Memory On Logic: The Good And Bad

Do the benefits outweigh the costs of using memory on logic as a stepping-stone toward 3D-ICs?


The chip industry is progressing rapidly toward 3D-ICs, but a simpler step has been shown to provide gains equivalent to a whole node advancement — extracting distributed memories and placing them on top of logic.

Memory on logic significantly reduces the distance between logic and directly associated memory. This can increase performance by 22% and reduce power by 36%, according to one research program.[1] But some problems need to be solved to make it a simple solution.

There are two version of memory on logic that have become quite commonplace and serve as a proof of concept in the commercial world. There is HBM, which stacks DRAM on a small logic die that is connected to the main system across an interposer. The second application places a large L3 cache directly on top of a processor. While this brings memory closer to the processor, it does not make use of the vast interconnect potential between the two dies.

The real opportunity is when a large number of distributed memories are moved from the main logic die and placed directly on top of the logic associated with them. This is true 3D integration, but it does not have all of the complexity associated with distributing logic across multiple stacked dies.

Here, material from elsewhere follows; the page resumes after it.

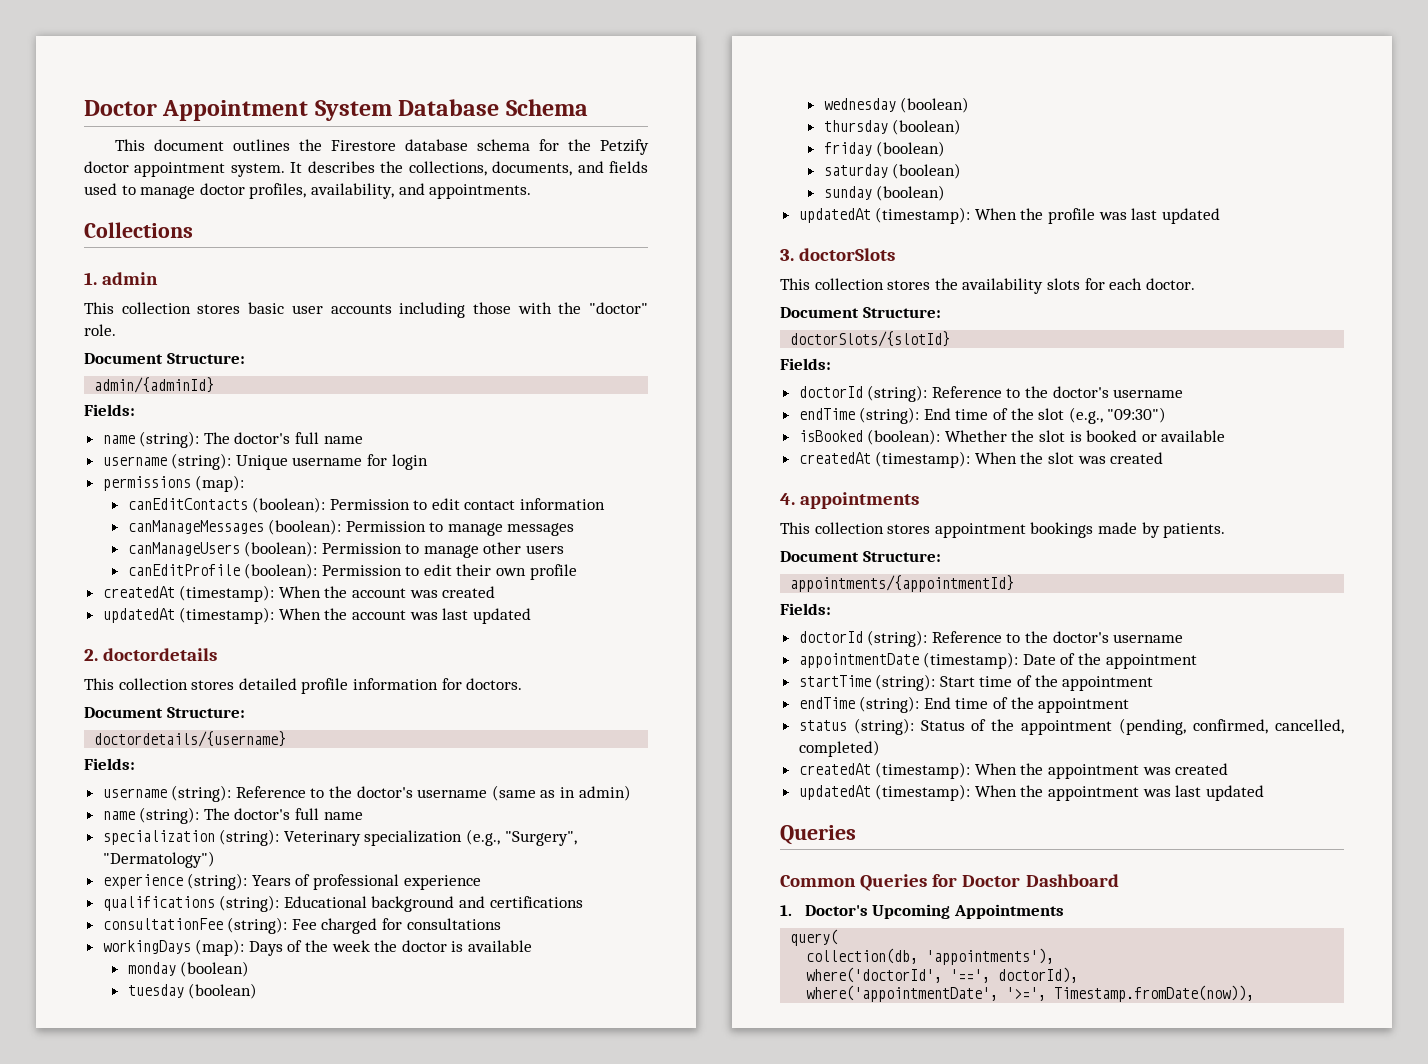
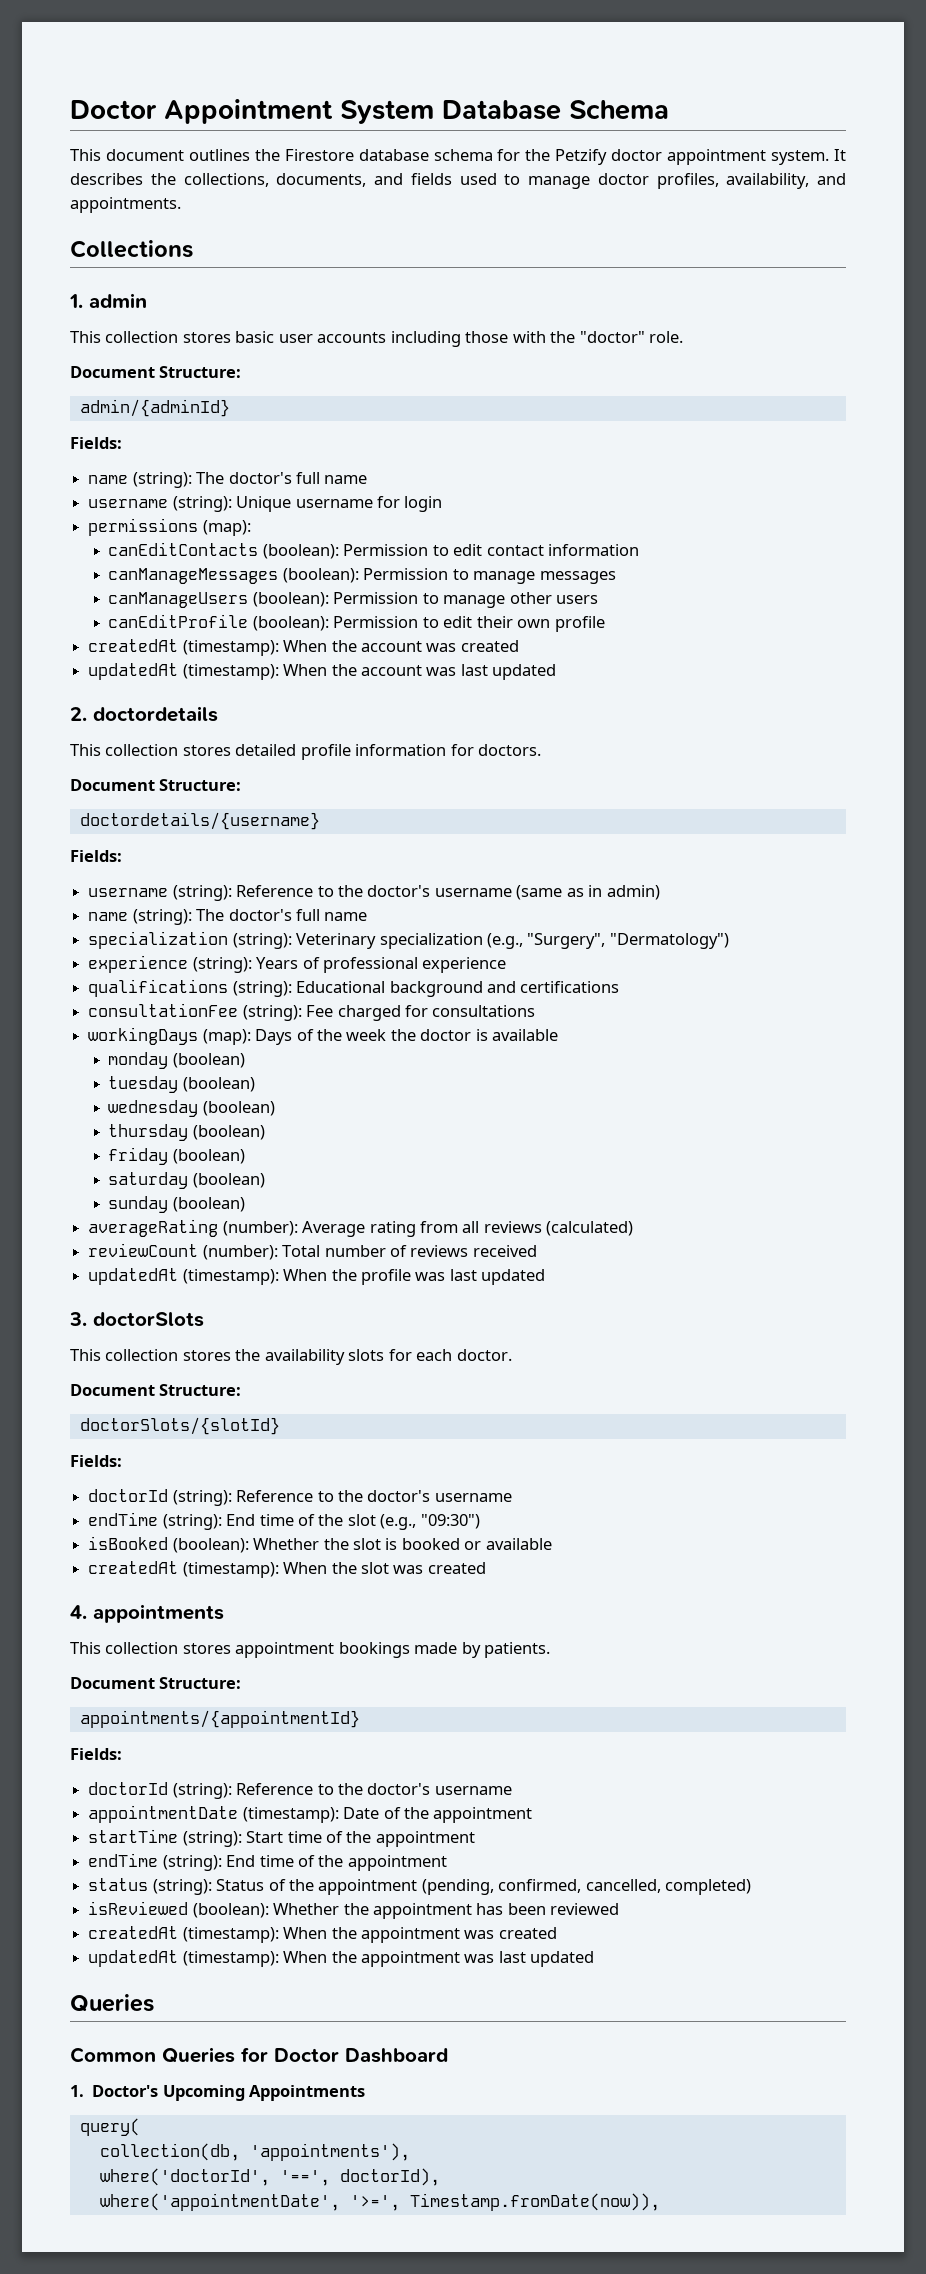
+ averageRating (number): Average rating from all reviews (calculated)
+ reviewCount (number): Total number of reviews received
+ isReviewed (boolean): Whether the appointment has been reviewed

“HBM is technically memory on logic,” says Joe Reynick, manager in the Tessent Division at Siemens EDA. “You have the base die, and then a DRAM stack on top of that. But taking an SoC, removing the memories from that SoC, and using a second chip that’s comprised of pure memories is a big step from that. We are making connectivity through copper pillars, or TSVs, or whatever the technology is to get to from one die to the other, and that brings a host of new problems and advantages.”

Andy Heinig, head of department for efficient electronics at Fraunhofer IIS’ Engineering of Adaptive Systems Division, agrees. “The logic in an HBM is not really compute logic. It only serves to orchestrate the signals coming from the processor and going to the memory tiles, and vice versa. The current approach of cache on logic is more in the direction of real memory on logic. However, in the case of cache on logic, there are not so many architectural changes compared to a side-by-side approach. Real memory on logic will enable a dramatic performance boost in the future, but only if new architectures are developed.”

Processing has been limited by memory bandwidth for a long time and this trend is not improving. “At some point processing will become limited by the bandwidth of the bus,” says Pradeep Thiagarajan, principal product manager in the Custom IC Verification Division at Siemens EDA. “This gets even more constrained as you go to higher data rates. You build more complex modulation schemes on the interface for sending it and receiving it, and your signal integrity for these various interconnects has to be maintained — especially as it goes up the memory stack.”

By many accounts, 50% of the area in a chip is consumed with memory. “It has also been shown that if you have an interconnect of more than 100 microns on the x,y plane, it is cheaper to go up into the z plane,” says Marc Swinnen, director of product marketing at Ansys. “Anything closer than 100 microns, it is cheaper to stay on the same level. By going up to the z plane, you could have a shorter and faster electrical connection.”

Many of the new architectures being developed are composed of arrays of processors, each of which has associated memory. “We need processing to be close to memory,” says Renxin Xia, vice president of hardware at Untether AI. “There are only a few ways to be close to memory if you are constrained to a flat surface — two dimensional. The logical next step is to start looking at the problem three dimensionally. You can then vertically integrate or tightly integrate to a lot more memory.”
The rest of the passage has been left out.